SpaceX picks Goldman Sachs for lead left position on IPO, sources say
Tesla and SpaceX CEO Elon Musk attends a state banquet for President Donald Trump and China’s President Xi Jinping at the Great Hall of the People in Beijing on May 14, 2026.
Brendan Smialowski | Afp | Getty Images
SpaceX, which is getting set to publicly disclose its IPO prospectus, has picked Goldman Sachs to lead what’s likely to be a record offering, according to people familiar with the matter.
Goldman will have the lead left position on the prospectus, followed by Morgan Stanley, and then Bank of America, Citigroup and JPMorgan Chase, said the people, who asked not to be named due to confidentiality.
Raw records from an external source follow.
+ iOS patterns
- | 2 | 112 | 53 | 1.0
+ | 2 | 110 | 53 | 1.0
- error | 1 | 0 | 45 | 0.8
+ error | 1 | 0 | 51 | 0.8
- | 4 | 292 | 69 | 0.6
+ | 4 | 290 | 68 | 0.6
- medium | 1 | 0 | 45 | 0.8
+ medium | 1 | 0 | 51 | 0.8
Elon Musk’s reusable rocket company could make its prospectus public as soon as Wednesday after confidentially filing with the Securities and Exchange Commission last month. The offering is expected to bring in a record sum as SpaceX was most recently valued at $1.25 trillion by Musk, when he merged the company with xAI, his artificial intelligence startup, in February.
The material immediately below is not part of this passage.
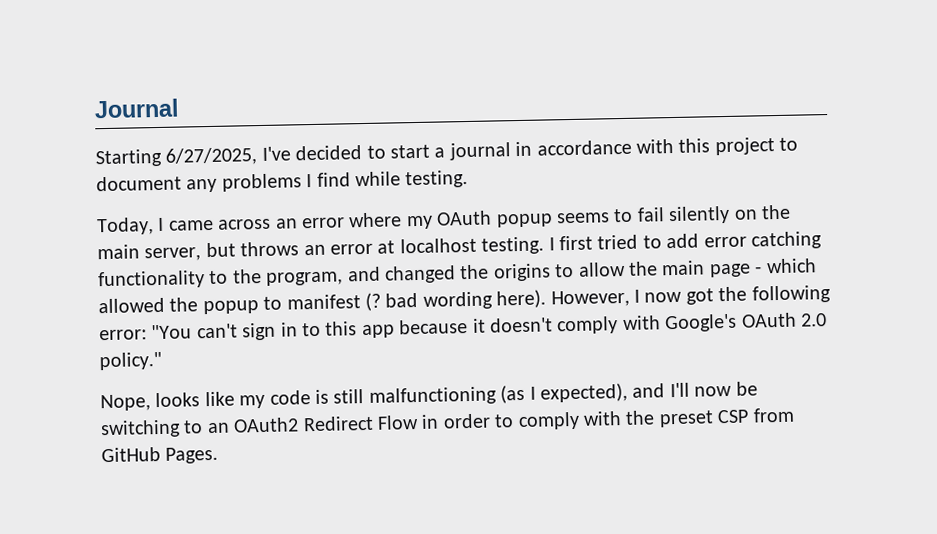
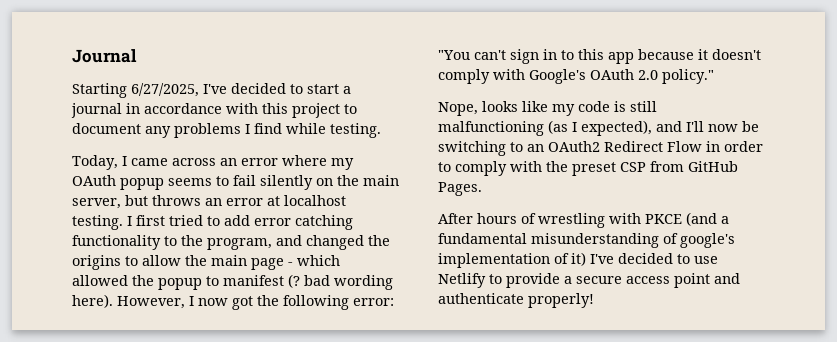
+ After hours of wrestling with PKCE (and a fundamental misunderstanding of google's implementation of it) I've decided to use Netlify to provide a secure access point and authenticate properly!

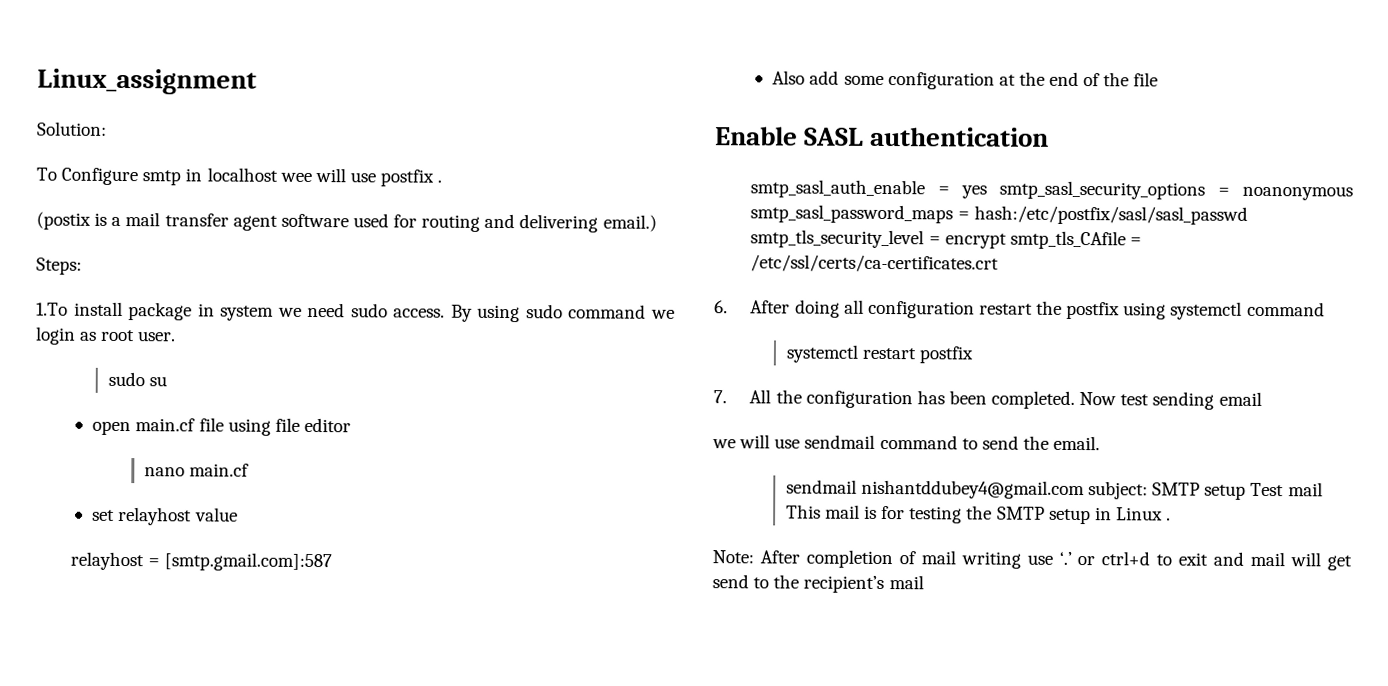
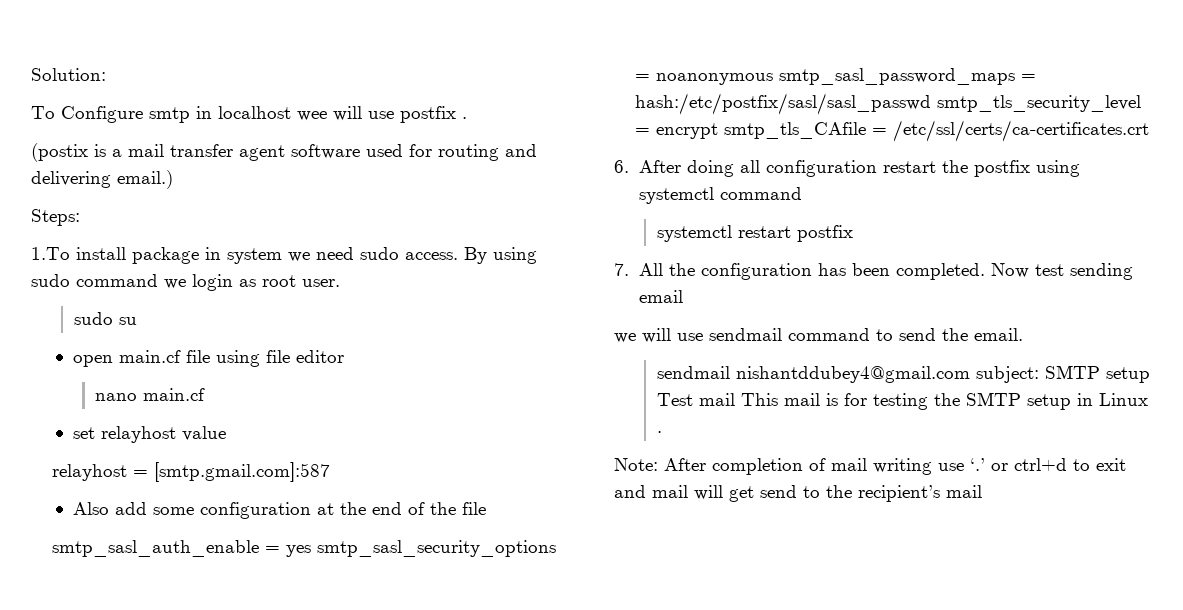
- Linux_assignment
- Enable SASL authentication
SpaceX didn’t immediately respond to a request for comment.
Only two tech companies — Facebook and Alibaba — have been valued at even $100 billion after their first day of trading on U.S. exchanges. AI chipmaker Cerebras debuted on the Nasdaq last week, and closed with a market cap of about $95 billion, setting the stage for what could be a year of mega IPOs tied to the AI trade.
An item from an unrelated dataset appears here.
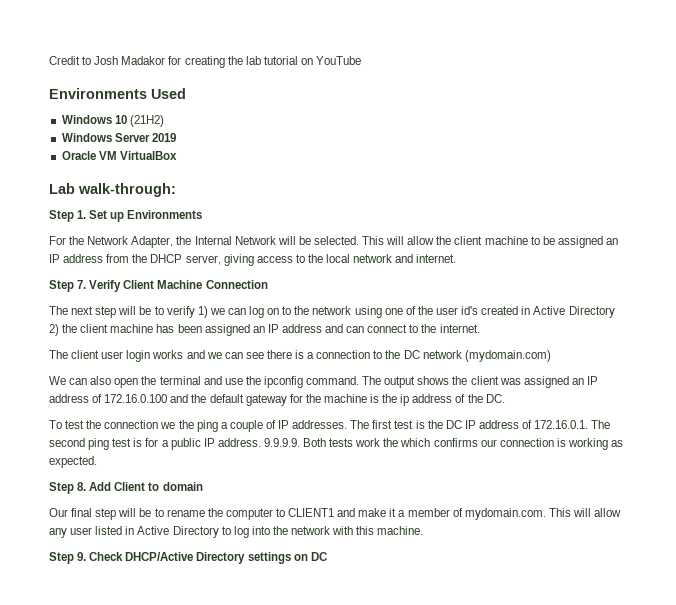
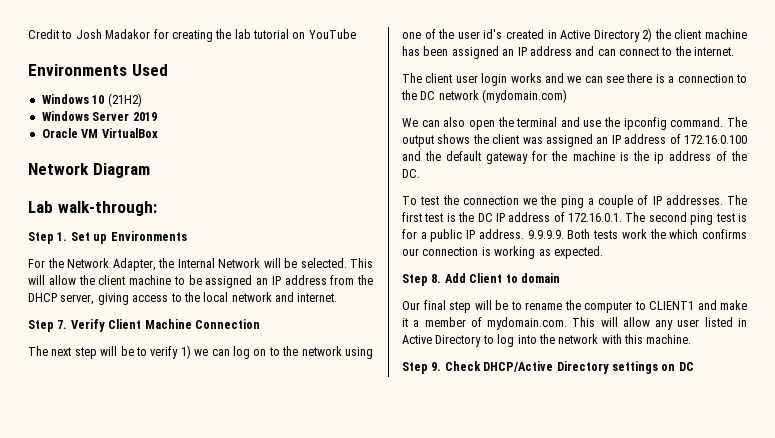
+ Network Diagram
SpaceX is looking to get to the public market ahead of AI model leaders OpenAI and Anthropic, which are each valued at close to $1 trillion by private investors. Those companies are eyeing to go public as soon as this year.
For Musk, the highly anticipated prospectus is set to land just days after he suffered a stinging defeat in court to OpenAI and Sam Altman, its CEO. Musk sued Altman in 2024, claiming he broke a promise to keep OpenAI, which Musk helped start nine years earlier, a nonprofit.
An advisory jury in Oakland, California, on Monday said Musk waited too long to sue OpenAI and Altman over the claims, and the verdict was immediately adopted by District Court Judge Yvonne Gonzalez Rogers. Musk called the decision a “calendar technicality,” and vowed to appeal.
The last time Musk took a company public was 2010, when Tesla hit the Nasdaq, Goldman led that offering as well, with Morgan Stanley, JPMorgan and Deutsche Bank next on the filing.